Abdelkader se acercó con la intención de separar a Carmela. Abdul le hizo un gesto con la mano y Abdelkader volvió a su sitio. Carmela continuó limpiándole el champán. Las dos chicas miraron a la intrusa con furia. Una de ellas, la que le había tirado la copa, intentó quitarle la servilleta.
—Deja, guapa. La he tirado yo.
—¡Vete! —chilló Abdul—. ¡Iros las dos! ¡Fuera!
Les arrojó unas cuantas fichas.
—¡Iros a jugar! —Se volvió a Carmela, que había dejado de limpiarle el pantalón y parecía azorada—. No hace falta que me lo limpie, señorita.
—Bueno, le he… le he estropeado el pantalón.
—No importa. ¿Quiere sentarse conmigo?
Las dos chicas miraban la escena a prudente distancia.
—Bueno, no sé si…, quiero decir que…
—Por favor.
Carmela se sentó.
—¿Le apetece un poco de champán? —Carmela empezó a negar con la cabeza—. Vamos, señorita, le han tirado el suyo, es justo que le ofrezca un poco.
—Bueno, muchas gracias. Es usted muy amable.
Abdul hizo un gesto con la mano y apareció un camarero. Pidió champán.
—¿Cuál es su nombre, señorita?
—No soy señorita, soy señora, —Carmela sonrió—. Me llamo Carmela.
Le tendió la mano. Abdul se la besó.
—Abdul Nissan, príncipe Abdul Nissan.
—¿Es usted príncipe de verdad?
—Creo que sí… Perdone, ¿ha dicho usted que es casada? ¿Se encuentra su marido aquí?
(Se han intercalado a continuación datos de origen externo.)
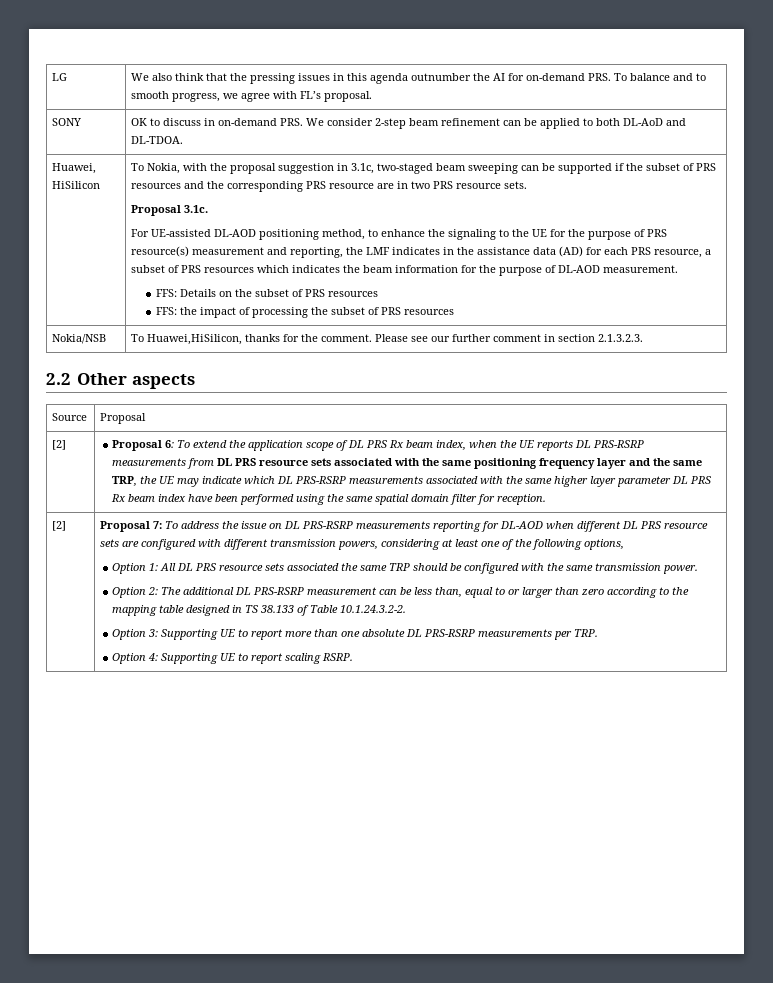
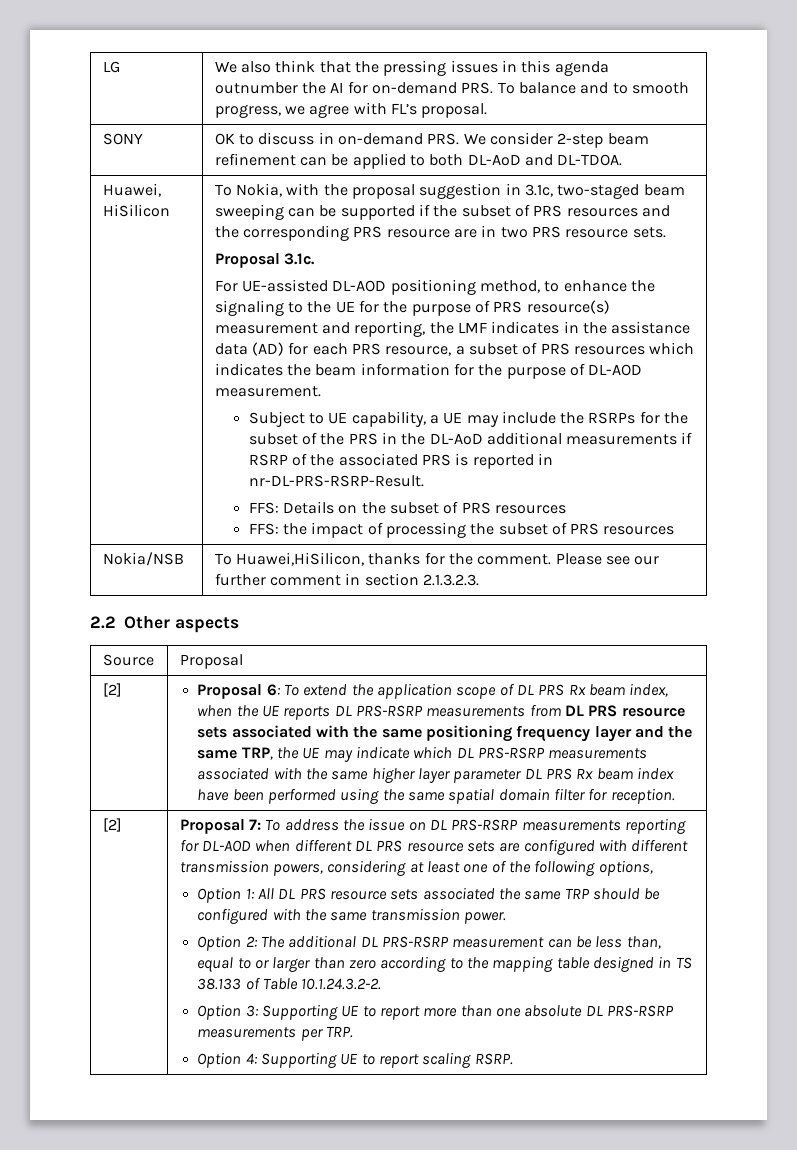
+ Subject to UE capability, a UE may include the RSRPs for the subset of the PRS in the DL-AoD additional measurements if RSRP of the associated PRS is reported in nr-DL-PRS-RSRP-Result.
Carmela emitió un largo suspiro.
—Está allí, en la ruleta. ¿Lo ve?
Solana levantó el brazo y agitó la mano.
—Es un imbécil. —Carmela sonrió—. Como un niño. Se gasta todo en el juego y a mí no me hace caso.
El rostro de Abdul resplandeció.
—Hay que ser imbécil para no hacerle caso a usted, señora.
—Qué amable es usted, Abdul. ¿Y es príncipe de verdad?
—De un bello país.
Carmela apoyó los codos en la mesa y se sostuvo la cara entre las manos.
—¿Sí? Por favor, cuénteme cómo es su país. Nunca he ido a ningún país árabe. ¿Usted cree que me gustaría?
—Ustedes las españolas son como las mujeres de mi tierra. Ardientes, de pelo negro…, ojos profundos… Usted podría pasar perfectamente por una mujer de mi tierra. —Carmela volvió a sonreír, sin moverse. Abdul continuó—: ¿Usted sabe que los árabes estuvimos aquí durante ocho siglos? —Carmela continuó sin abrir la boca. Sólo lo miraba y sonreía—. Conquistamos medio mundo…
Llegó el champán y Carmela se dispuso a seguir escuchando.